23.2 #2 solution Quantum Uncertainty

The second placed team was a two man show, they present their solution at Kaggle discussion

The team consisted of

  • No domain experts
  • ML experts
  • Private team

23.2.1 Overall architecture

Since the team had no domain knowledge and obviously we were at a disadvantage if we tried to become quantum experts in 1 month they needed the model to build the features.

  • Deep learning
    • Dimension 512 to 2048
    • Layers 6 to 24
    • Parameters from ~12M to ~100M
  • Letting the model build the features

23.2.2 Input features and embeddings

  • Three input arrays of dimension 29 (maximum number of atoms)
    • x,y,z position of each atom
    • atom type index (C=0, H=1, etc)
    • j-coupling type index (1JHC=0,2JHH=1,etc.)
  • No manually engineered features

23.2.3 Data augmentation

Data augmentation helps to increase the data basis by producing new samples. Depending on how the augmentation is done it can also be a way of making the model more robust to disturbance, e.g.createing artificially shadow in images makes model less susceptible to lightning conditions

  • Rotations (though not used in final model)
  • J-coupling symmetriy as described here

23.2.4 Ensembling

Often a better performance can be achieved when ensembling several model together, good practice is it to use models which a dissimilar because the variance helps to improve the overall performance.

  • Trained 14 models
    • iterations and versions of same basic structure
  • Best single model: -3.16234

23.2.5 Hardware

On permise as well as rented hardware was used by the team.
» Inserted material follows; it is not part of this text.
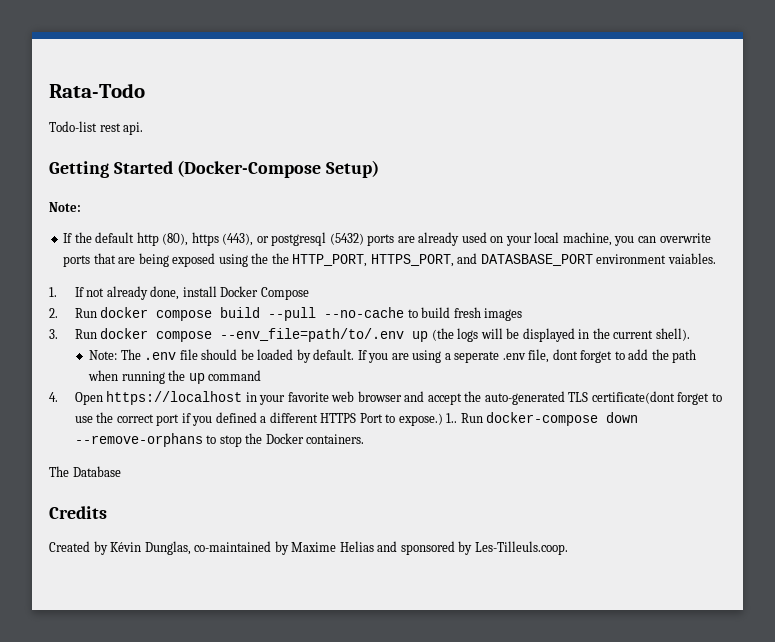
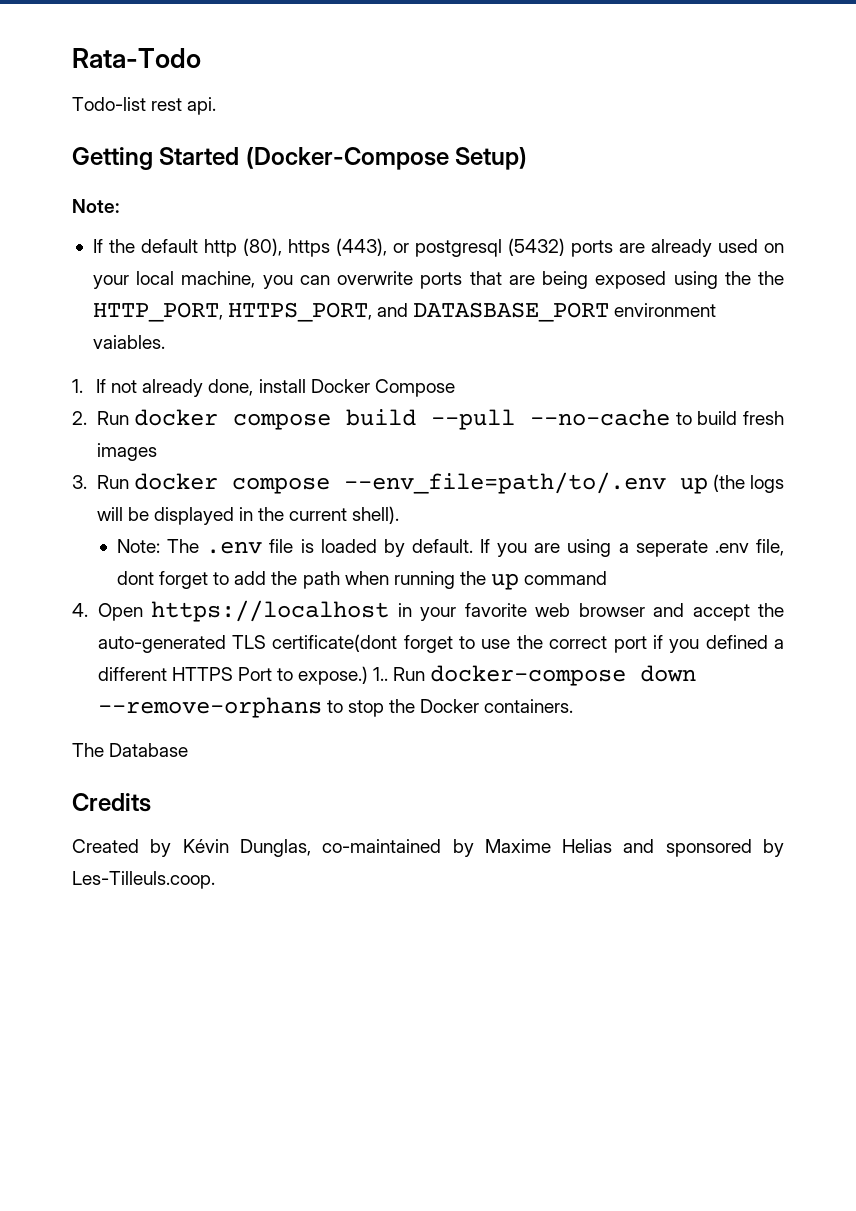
[201,349,254,360] should be -> [300,539,314,553] is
  • 3 x 2080 Ti + 128 Gb RAM + 16c32t processor
  • 2 x 1080 Ti + 64 Gb RAM + 8c16t processor
  • Rented 8+ 2080 Ti + 64 Gb RAM + 16c32t processor (multiple machines rented as needed)

23.2.6 Software

The team did not use any of the popular ML frameworks but coded their models from scratch

  • PyTorch
  • FastAi

23.2.7 Code on GitHub

The code is shared at https://github.com/antorsae/champs-scalar-coupling. The jupyter notebook using FastAi is at https://github.com/antorsae/champs-scalar-coupling/blob/master/atom-transfomer.ipynb

In the Model section the transformer is defined as follows:

class AtomTransformer(Module):
    def __init__(self,n_layers,n_heads,d_model,embed_p:float=0,final_p:float=0,d_head=None,deep_decoder=False,
                 dense_out=False, **kwargs):
        
        self.d_model = d_model
        d_head = ifnone(d_head, d_model//n_heads)
        self.transformer = Transformer(n_layers=n_layers,n_heads=n_heads,d_model=d_model,d_head=d_head,
                                       final_p=final_p,dense_out=dense_out,**kwargs)
        
        channels_out = d_model*n_layers if dense_out else d_model
        channels_out_scalar = channels_out + n_types + 1
        if deep_decoder:
            sl = [int(channels_out_scalar/(2**d)) for d in range(int(math.ceil(np.log2(channels_out_scalar/4)-1)))]
            self.scalar = nn.Sequential(*(list(itertools.chain.from_iterable(
                [[nn.Conv1d(sl[i],sl[i+1],1),nn.ReLU(),nn.BatchNorm1d(sl[i+1])] for i in range(len(sl)-1)])) + 
                [nn.Conv1d(sl[-1], 4, 1)]))
        else:
            self.scalar = nn.Conv1d(channels_out_scalar, 4, 1)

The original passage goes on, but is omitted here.